Ainda em 2021, ampliando sua relação com o cinema, um projeto que seria um espetáculo foi transformado em curta-metragem diante das instabilidades provocadas pelo cenário de pandemia. O curta Curva sinuosa tem roteiro assinado por Jéssica Teixeira e Andreia Pires. Essa última fez a direção do filme. Outro projeto de cinema, gravado em 2021, é Às margens do buraco negro, com roteiro de Jéssica Teixeira, direção de Estela Lapponi, e um elenco que também é composto por artistas com deficiência, assim como Jéssica e Estela.
Ao longo da sua trajetória, uma das principais causas de Jéssica é a luta contra o capacitismo. E, na dramaturgia, há uma tentativa recorrente de diminuir os apagamentos e as invisibilidades do cotidiano da pessoa com deficiência, escrevendo a partir do seu próprio contexto. A possibilidade de, tendo lugar de fala, esgarçar os limites da provocação e da ironia é um dos recursos utilizados pela dramaturga. É o caso de Monga, que usa a imagem dessa mulher que se transforma em gorila, uma personagem de terror, fruto do ilusionismo, que era comum nos circos tradicionais e fazia as pessoas saírem correndo assustadas.
Nesse texto, ainda inédito, a dramaturga retoma e retrabalha trechos de Lugar de falta para falar a partir das perspectivas da vulnerabilidade em circunstâncias que podem ser distintas e múltiplas. A vulnerabilidade da deficiência, do corpo que não performa atendendo aos padrões, da doença, do envelhecimento. Como lidar com medos, com a fragilidade, com o que seria considerado fracasso numa sociedade que reprime a diversidade.

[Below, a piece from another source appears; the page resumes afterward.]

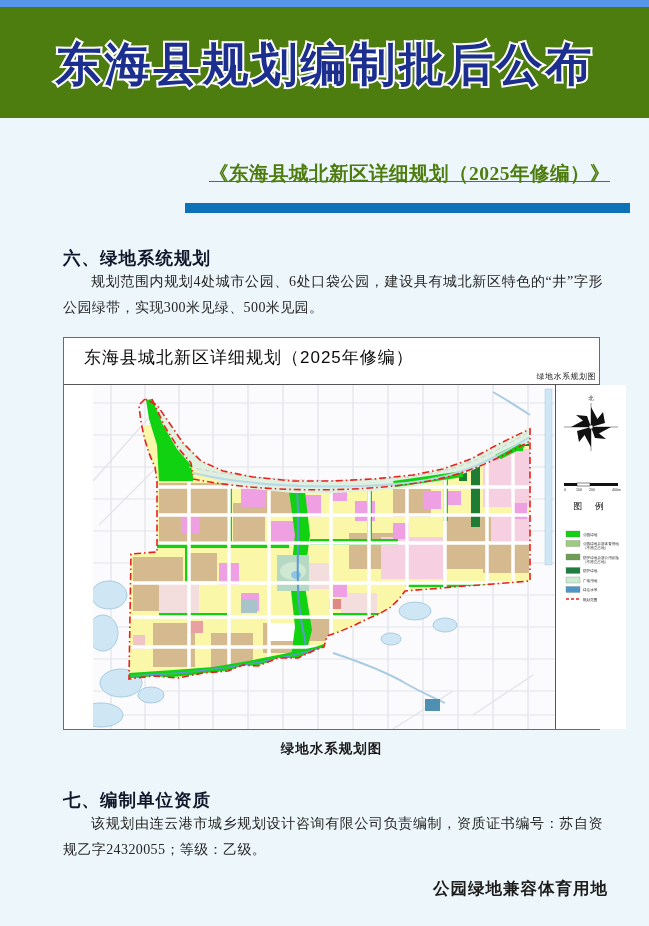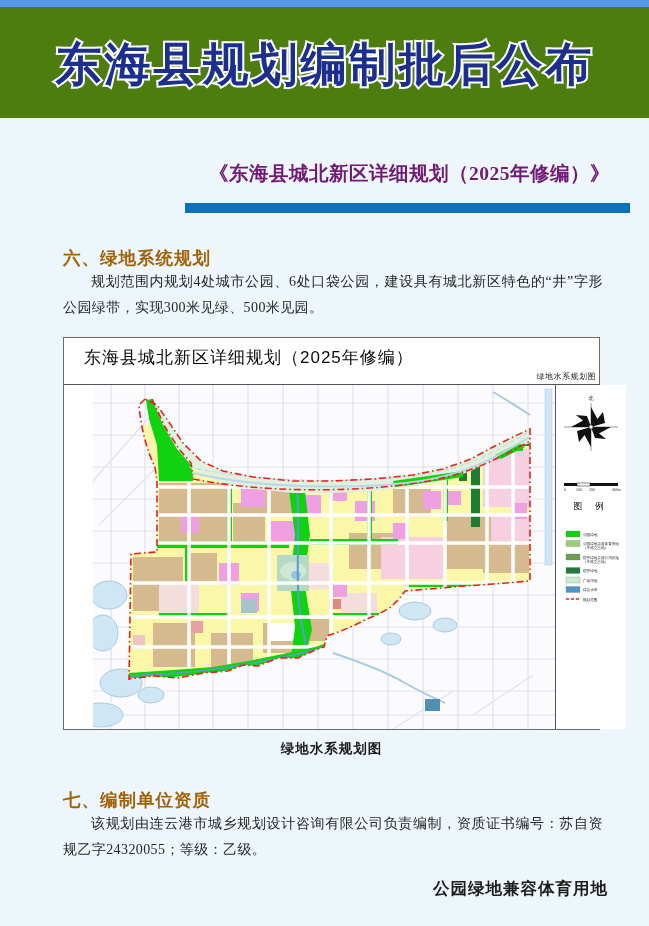"《东海县城北新区详细规划（2025年修编）》" .subtitle { color: #701a75 -> #4d7c0f; text-decoration: none -> underline }
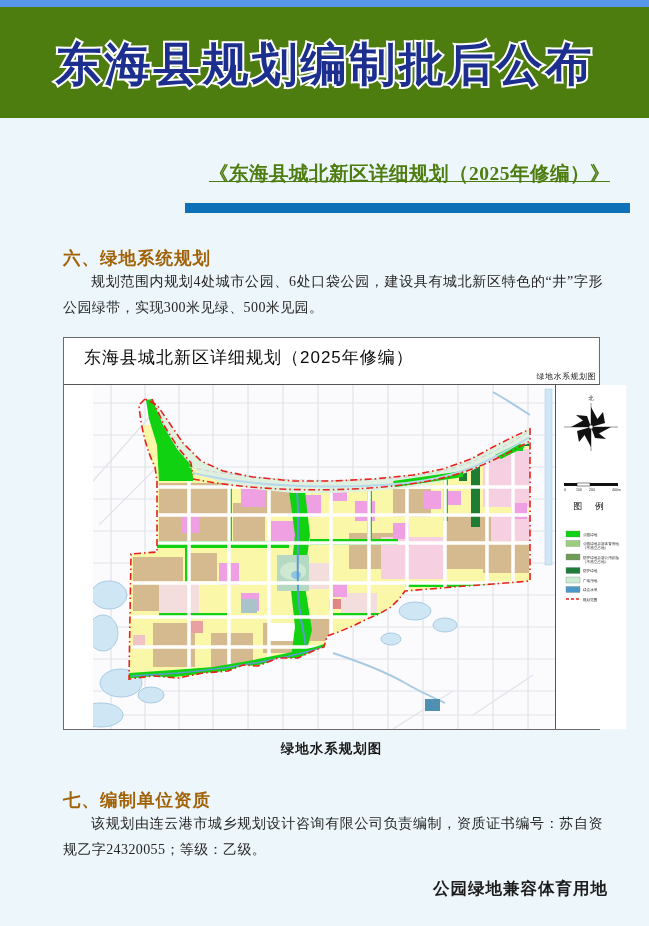"六、绿地系统规划" .sec-heading { color: #a16207 -> #0f172a }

Nesse cenário, Jéssica questiona o que seria normalidade e o preconceito de quem enxerga a deficiência como um fardo, um castigo do divino, uma represália por algum malfeito em vidas passadas. Discute a hegemonia do belo estetizado pelo padrão, do saudável que é uma utopia que nunca será alcançada. A artista cutuca as pessoas “inteiras”, aquelas que acham que nada falta e não conseguem perceber potência na suposta ausência. Destinada a caminhar pelo lado contrário e a trazer o seu leitor-espectador junto, celebra a narrativa dos corpos que são tidos como estranhos, inclusive os que possuem deficiências, mas não só, ampliando o olhar para questões de raça e de gênero, inspirada, entre outros, por Paul B. Preciado, filósofo trans, uma das referências de pesquisa dos seus últimos trabalhos.